L'Union européenne a interdit toutes les importations maritimes de brut russe à partir du 5 décembre, une interdiction d'importation de carburant devant suivre en février.

Elle a également interdit aux entreprises et aux particuliers de l'Union européenne de fournir des services de financement, de courtage, d'expédition et d'assurance pour expédier du pétrole russe ailleurs si le brut est acheté au-dessus d'un prix plafond de 60 dollars le baril qui est entré en vigueur lundi.

Ces derniers mois, des pétroliers vieillissants ont été vendus par des propriétaires grecs et norvégiens à des prix records à des acheteurs asiatiques et du Moyen-Orient en plein essor, qui ont profité des prix d'affrètement très élevés pour les navires désireux d'expédier du pétrole russe en Inde et en Chine.

Les sociétés de gestion de navires-citernes telles que Fractal Shipping, dirigée depuis le centre financier suisse de Genève, en récoltent les fruits.

En moins d'un an, Fractal a constitué une flotte de 23 pétroliers et navires-citernes achetés récemment par des propriétaires à Dubaï. La plupart d'entre eux transportent du brut russe des ports de la Baltique et de la mer Noire vers l'Asie, selon le suivi des navires de Refinitiv Eikon.

Le directeur général Mathieu Philippe a déclaré qu'il a lancé l'idée de Fractal il y a un an, en pariant que la flotte mondiale de pétroliers s'étirait et que le coût des navires et les taux de fret augmenteraient inévitablement à partir des niveaux les plus bas de la pandémie.

Mais, au milieu de cette année, de nouveaux armateurs, connus sous le nom de donneurs d'ordre, ont commencé à lui demander de se lancer dans le secteur pétrolier russe.

"On nous a confié beaucoup de pétroliers en août et en septembre.
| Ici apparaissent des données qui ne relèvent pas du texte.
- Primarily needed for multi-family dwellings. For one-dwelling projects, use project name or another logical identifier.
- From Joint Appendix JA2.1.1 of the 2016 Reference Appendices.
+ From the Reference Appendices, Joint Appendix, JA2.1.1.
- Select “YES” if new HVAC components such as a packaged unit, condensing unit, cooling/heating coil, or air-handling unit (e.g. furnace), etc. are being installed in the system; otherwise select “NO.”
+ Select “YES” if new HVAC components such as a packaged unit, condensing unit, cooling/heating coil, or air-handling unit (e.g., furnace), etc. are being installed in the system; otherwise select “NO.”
Nos mandants voulaient entrer dans l'affaire pour l'opportunité russe", a déclaré à Reuters le vétéran de l'industrie maritime.

FLAMBÉE DES PRIX

Les grandes compagnies pétrolières occidentales cessent généralement d'utiliser les pétroliers lorsqu'ils ont environ 15 ans, et beaucoup d'entre eux seraient mis au rebut. La flotte de Fractal, quant à elle, est entièrement constituée de navires plus anciens, âgés de 13 à 19 ans, comme le montre le site Web de Fractal.

Avec les nouveaux venus désireux de s'emparer d'une part du marché russe, les prix des pétroliers d'occasion ont bondi, en particulier pour les Aframax qui peuvent transporter jusqu'à 600 000 barils, la taille standard utilisée pour le chargement du brut dans les ports russes de la Baltique.
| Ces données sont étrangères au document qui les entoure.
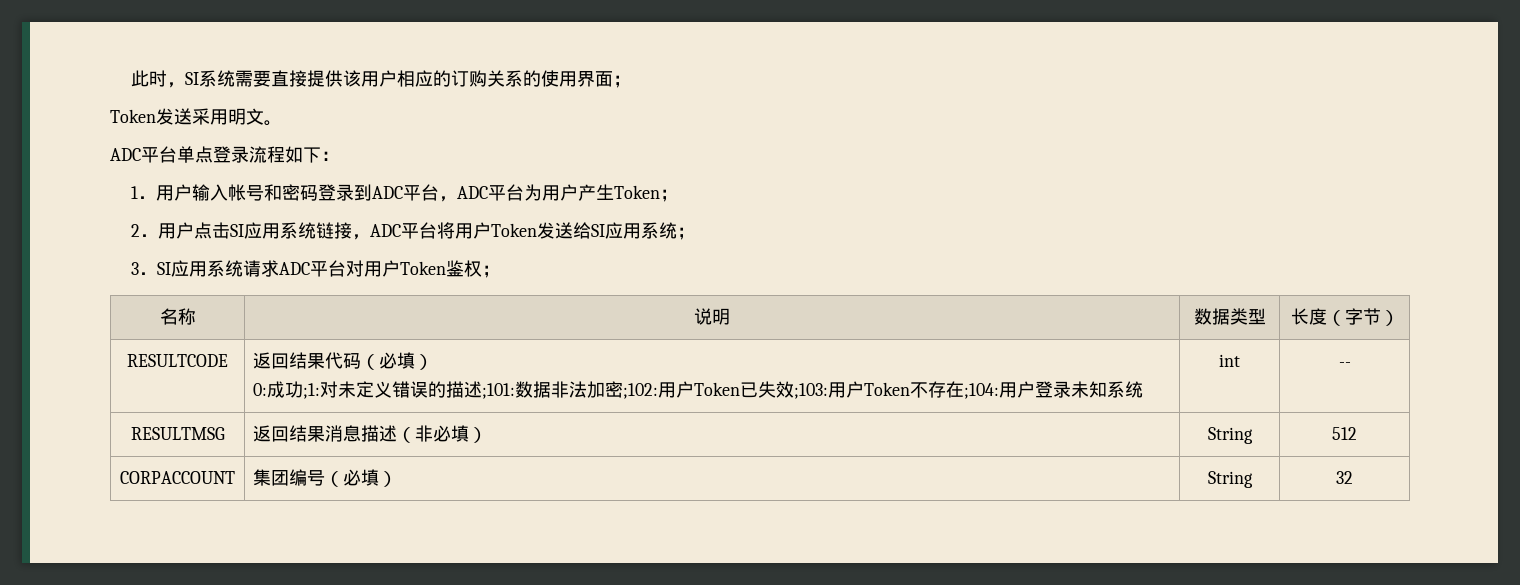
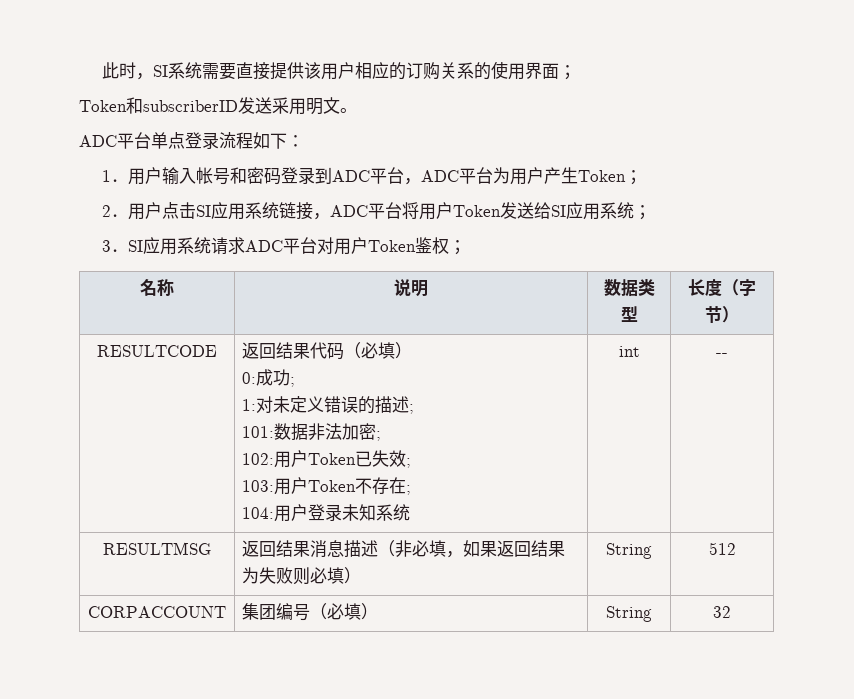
- Token发送采用明文。
+ Token和subscriberID发送采用明文。
  RESULTCODE | 返回结果代码（必填）
- 0:成功;1:对未定义错误的描述;101:数据非法加密;102:用户Token已失效;103:用户Token不存在;104:用户登录未知系统 | int | --
+ 0:成功;
+ 1:对未定义错误的描述;
+ 101:数据非法加密;
+ 102:用户Token已失效;
+ 103:用户Token不存在;
+ 104:用户登录未知系统 | int | --
- RESULTMSG | 返回结果消息描述（非必填） | String | 512
+ RESULTMSG | 返回结果消息描述（非必填，如果返回结果为失败则必填） | String | 512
Le prix des Aframax de 20 ans d'âge a bondi de 86 %, passant de 11,8 millions de dollars le 1er janvier à 22 millions de dollars aujourd'hui, selon la société d'évaluation VesselsValue.

Jusqu'à présent cette année, 148 ventes d'Aframax ont été signalées, soit une augmentation de 5 % par rapport à la même période en 2021, selon VesselsValue.

Des recherches menées par le courtier maritime Clarksons ont montré que plus de pétroliers ont été vendus au cours des 11 premiers mois de 2022 que pendant toute autre année complète auparavant et les ventes en octobre ont établi un nouveau record mensuel de 76.

Jusqu'au 5 décembre, il n'y avait pas de sanctions occidentales sur le transport du pétrole russe vers les marchés asiatiques, donc Fractal et d'autres sociétés de gestion n'avaient enfreint aucune règle.

Pour éviter les pièges potentiels, cependant, Philippe a déclaré que Fractal ne traite avec aucune société appartenant à la Russie. Les banques occidentales qui financent le commerce maritime n'y trouveraient pas non plus leur compte, a-t-il ajouté.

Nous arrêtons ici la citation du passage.